#### Problem description
Output exactly the lines that run from the top of the entries to the line holding "row order: Total", including both of those lines.

#### Records from a collection
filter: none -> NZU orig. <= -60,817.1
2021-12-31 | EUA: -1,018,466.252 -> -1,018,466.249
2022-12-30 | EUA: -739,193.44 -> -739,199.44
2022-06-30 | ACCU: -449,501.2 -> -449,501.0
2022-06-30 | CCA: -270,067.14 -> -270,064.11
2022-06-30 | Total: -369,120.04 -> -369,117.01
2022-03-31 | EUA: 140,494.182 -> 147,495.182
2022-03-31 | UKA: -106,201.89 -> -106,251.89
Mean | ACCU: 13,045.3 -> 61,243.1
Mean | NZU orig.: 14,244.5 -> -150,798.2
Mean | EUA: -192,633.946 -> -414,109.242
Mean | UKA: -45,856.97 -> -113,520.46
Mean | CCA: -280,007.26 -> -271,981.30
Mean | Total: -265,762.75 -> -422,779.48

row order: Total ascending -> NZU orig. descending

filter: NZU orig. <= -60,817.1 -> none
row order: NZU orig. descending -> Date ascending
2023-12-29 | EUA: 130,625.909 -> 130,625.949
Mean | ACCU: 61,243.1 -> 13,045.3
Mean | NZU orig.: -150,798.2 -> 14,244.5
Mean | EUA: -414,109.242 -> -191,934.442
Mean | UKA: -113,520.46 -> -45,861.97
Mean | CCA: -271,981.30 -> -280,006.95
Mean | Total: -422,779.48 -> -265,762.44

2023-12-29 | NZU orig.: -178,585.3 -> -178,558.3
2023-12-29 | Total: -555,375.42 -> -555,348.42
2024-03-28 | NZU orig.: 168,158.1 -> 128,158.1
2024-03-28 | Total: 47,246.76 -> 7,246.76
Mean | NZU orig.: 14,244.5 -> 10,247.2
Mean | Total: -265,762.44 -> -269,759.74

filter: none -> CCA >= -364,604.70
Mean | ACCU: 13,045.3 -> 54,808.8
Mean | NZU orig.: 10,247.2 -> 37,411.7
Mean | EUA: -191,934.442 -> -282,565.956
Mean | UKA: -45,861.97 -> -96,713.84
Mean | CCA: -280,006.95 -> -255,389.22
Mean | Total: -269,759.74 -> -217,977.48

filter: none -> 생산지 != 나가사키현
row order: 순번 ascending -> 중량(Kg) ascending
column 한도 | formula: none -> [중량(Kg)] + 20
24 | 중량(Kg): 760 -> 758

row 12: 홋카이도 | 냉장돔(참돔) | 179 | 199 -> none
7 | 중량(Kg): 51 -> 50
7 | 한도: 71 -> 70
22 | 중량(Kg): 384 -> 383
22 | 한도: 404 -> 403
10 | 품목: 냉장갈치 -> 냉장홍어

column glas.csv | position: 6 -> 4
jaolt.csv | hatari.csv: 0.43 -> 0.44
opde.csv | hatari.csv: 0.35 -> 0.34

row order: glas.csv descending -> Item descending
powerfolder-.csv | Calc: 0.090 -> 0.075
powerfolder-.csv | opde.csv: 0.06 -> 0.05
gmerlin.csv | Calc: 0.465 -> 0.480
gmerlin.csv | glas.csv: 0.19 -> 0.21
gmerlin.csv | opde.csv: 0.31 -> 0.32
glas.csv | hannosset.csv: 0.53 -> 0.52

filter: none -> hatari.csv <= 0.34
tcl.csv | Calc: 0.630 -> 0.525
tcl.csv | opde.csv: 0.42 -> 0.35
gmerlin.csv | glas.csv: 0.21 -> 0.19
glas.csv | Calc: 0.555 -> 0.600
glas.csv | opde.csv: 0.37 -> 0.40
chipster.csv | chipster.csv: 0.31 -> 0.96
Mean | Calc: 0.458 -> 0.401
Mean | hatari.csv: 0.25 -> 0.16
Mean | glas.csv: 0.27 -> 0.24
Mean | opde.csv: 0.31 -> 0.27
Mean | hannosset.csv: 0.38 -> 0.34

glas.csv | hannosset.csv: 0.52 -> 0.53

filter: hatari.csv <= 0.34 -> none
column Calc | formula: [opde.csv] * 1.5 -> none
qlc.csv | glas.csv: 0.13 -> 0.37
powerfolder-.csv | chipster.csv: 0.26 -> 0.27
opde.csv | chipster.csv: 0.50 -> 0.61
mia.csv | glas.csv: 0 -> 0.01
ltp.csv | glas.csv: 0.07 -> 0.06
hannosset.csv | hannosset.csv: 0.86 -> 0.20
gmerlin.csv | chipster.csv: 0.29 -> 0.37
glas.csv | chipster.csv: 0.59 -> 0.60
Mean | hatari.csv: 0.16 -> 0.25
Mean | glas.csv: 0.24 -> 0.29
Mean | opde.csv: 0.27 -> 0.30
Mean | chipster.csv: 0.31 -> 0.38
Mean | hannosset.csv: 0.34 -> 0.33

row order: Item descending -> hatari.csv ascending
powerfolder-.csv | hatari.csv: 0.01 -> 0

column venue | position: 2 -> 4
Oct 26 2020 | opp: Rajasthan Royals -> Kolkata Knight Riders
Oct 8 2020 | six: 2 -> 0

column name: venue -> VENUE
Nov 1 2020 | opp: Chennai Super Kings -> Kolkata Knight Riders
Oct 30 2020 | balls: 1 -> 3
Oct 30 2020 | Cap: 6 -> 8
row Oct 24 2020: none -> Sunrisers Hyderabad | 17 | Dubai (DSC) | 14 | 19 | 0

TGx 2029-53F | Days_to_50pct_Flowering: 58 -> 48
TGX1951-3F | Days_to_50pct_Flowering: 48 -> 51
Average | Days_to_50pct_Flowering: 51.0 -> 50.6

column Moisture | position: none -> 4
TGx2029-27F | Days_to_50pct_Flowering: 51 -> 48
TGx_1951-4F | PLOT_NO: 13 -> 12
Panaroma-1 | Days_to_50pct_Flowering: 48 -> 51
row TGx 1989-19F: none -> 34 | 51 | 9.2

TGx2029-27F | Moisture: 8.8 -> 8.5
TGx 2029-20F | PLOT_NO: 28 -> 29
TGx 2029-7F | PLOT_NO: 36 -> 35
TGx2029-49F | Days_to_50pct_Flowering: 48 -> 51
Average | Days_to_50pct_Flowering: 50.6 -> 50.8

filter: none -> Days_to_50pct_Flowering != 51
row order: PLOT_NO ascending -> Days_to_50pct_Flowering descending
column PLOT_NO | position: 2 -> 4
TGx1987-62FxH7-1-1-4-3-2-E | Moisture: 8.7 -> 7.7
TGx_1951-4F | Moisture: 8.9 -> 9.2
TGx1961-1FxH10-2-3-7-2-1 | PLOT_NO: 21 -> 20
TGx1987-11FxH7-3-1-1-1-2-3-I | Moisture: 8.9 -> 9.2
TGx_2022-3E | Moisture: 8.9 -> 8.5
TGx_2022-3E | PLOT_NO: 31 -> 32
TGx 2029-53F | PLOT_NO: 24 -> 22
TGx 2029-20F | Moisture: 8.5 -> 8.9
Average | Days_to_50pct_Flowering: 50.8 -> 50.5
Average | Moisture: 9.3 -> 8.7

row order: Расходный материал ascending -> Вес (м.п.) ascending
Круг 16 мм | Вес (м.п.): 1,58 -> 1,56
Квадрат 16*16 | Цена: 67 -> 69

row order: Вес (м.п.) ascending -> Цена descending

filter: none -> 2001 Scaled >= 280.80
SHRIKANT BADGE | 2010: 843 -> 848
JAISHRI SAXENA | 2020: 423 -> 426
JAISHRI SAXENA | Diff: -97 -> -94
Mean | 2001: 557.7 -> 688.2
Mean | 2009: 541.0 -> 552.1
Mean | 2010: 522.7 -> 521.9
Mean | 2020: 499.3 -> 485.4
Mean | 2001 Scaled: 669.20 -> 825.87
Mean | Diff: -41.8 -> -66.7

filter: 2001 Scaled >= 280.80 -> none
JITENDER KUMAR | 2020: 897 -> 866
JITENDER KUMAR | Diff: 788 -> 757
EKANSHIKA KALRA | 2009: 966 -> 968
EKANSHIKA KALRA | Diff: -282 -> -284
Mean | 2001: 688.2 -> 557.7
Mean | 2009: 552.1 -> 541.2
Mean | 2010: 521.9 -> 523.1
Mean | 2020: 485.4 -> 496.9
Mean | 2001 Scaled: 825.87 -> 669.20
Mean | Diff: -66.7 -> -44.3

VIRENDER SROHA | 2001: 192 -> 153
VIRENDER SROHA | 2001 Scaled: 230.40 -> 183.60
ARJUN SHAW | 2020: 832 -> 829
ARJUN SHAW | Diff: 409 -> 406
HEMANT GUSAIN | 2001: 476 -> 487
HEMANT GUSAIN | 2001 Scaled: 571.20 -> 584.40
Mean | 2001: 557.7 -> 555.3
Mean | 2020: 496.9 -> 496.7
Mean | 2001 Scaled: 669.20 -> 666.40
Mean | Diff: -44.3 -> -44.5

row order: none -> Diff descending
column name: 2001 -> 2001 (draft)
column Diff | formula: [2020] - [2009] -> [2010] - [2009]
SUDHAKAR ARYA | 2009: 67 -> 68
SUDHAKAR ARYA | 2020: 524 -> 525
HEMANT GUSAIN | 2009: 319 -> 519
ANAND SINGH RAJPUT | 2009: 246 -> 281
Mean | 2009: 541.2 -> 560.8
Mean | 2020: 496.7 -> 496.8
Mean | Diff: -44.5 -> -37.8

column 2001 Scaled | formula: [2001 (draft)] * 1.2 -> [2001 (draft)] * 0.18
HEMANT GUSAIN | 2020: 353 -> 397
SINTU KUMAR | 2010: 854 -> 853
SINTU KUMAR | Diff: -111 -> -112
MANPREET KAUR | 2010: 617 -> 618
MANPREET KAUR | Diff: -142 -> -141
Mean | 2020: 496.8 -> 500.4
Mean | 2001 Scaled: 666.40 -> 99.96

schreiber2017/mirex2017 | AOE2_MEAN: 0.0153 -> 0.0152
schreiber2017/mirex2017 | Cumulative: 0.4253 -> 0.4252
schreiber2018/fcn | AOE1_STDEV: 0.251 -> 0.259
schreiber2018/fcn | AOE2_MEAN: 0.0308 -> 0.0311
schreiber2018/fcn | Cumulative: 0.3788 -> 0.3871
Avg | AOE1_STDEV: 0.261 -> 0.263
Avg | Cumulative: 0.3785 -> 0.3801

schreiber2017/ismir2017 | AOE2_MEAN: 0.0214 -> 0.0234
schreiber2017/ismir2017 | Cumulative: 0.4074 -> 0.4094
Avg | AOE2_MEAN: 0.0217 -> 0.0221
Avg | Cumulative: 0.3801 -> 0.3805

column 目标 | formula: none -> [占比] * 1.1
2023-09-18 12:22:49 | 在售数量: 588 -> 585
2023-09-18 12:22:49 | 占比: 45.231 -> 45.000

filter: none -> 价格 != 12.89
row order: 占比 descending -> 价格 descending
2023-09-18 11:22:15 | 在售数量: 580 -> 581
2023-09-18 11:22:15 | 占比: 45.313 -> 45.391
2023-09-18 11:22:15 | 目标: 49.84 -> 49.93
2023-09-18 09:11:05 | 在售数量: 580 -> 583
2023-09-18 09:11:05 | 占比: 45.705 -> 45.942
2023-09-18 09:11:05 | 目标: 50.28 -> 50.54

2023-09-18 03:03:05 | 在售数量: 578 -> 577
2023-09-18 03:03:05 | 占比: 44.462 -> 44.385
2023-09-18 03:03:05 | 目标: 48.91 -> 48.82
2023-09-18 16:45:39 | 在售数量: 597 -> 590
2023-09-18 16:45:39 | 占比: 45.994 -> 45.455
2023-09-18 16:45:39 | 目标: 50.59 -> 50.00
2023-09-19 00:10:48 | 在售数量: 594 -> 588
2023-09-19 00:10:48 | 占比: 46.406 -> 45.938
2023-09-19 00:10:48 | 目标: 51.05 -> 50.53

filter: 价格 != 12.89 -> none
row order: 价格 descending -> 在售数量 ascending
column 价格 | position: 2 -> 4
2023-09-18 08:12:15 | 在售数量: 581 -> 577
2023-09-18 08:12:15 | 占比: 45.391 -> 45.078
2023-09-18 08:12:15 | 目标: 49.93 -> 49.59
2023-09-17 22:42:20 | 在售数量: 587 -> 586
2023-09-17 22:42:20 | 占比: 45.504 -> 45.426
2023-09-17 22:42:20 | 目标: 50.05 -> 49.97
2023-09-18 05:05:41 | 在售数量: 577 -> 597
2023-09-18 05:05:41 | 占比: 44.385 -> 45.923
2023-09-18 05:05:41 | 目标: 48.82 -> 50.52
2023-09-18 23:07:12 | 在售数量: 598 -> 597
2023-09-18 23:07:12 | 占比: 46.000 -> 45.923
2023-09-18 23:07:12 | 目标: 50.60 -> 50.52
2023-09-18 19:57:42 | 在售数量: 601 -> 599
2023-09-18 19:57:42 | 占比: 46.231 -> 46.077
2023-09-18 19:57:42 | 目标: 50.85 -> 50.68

#### Answer for this exercise
filter: none -> NZU orig. <= -60,817.1
2021-12-31 | EUA: -1,018,466.252 -> -1,018,466.249
2022-12-30 | EUA: -739,193.44 -> -739,199.44
2022-06-30 | ACCU: -449,501.2 -> -449,501.0
2022-06-30 | CCA: -270,067.14 -> -270,064.11
2022-06-30 | Total: -369,120.04 -> -369,117.01
2022-03-31 | EUA: 140,494.182 -> 147,495.182
2022-03-31 | UKA: -106,201.89 -> -106,251.89
Mean | ACCU: 13,045.3 -> 61,243.1
Mean | NZU orig.: 14,244.5 -> -150,798.2
Mean | EUA: -192,633.946 -> -414,109.242
Mean | UKA: -45,856.97 -> -113,520.46
Mean | CCA: -280,007.26 -> -271,981.30
Mean | Total: -265,762.75 -> -422,779.48

row order: Total ascending -> NZU orig. descending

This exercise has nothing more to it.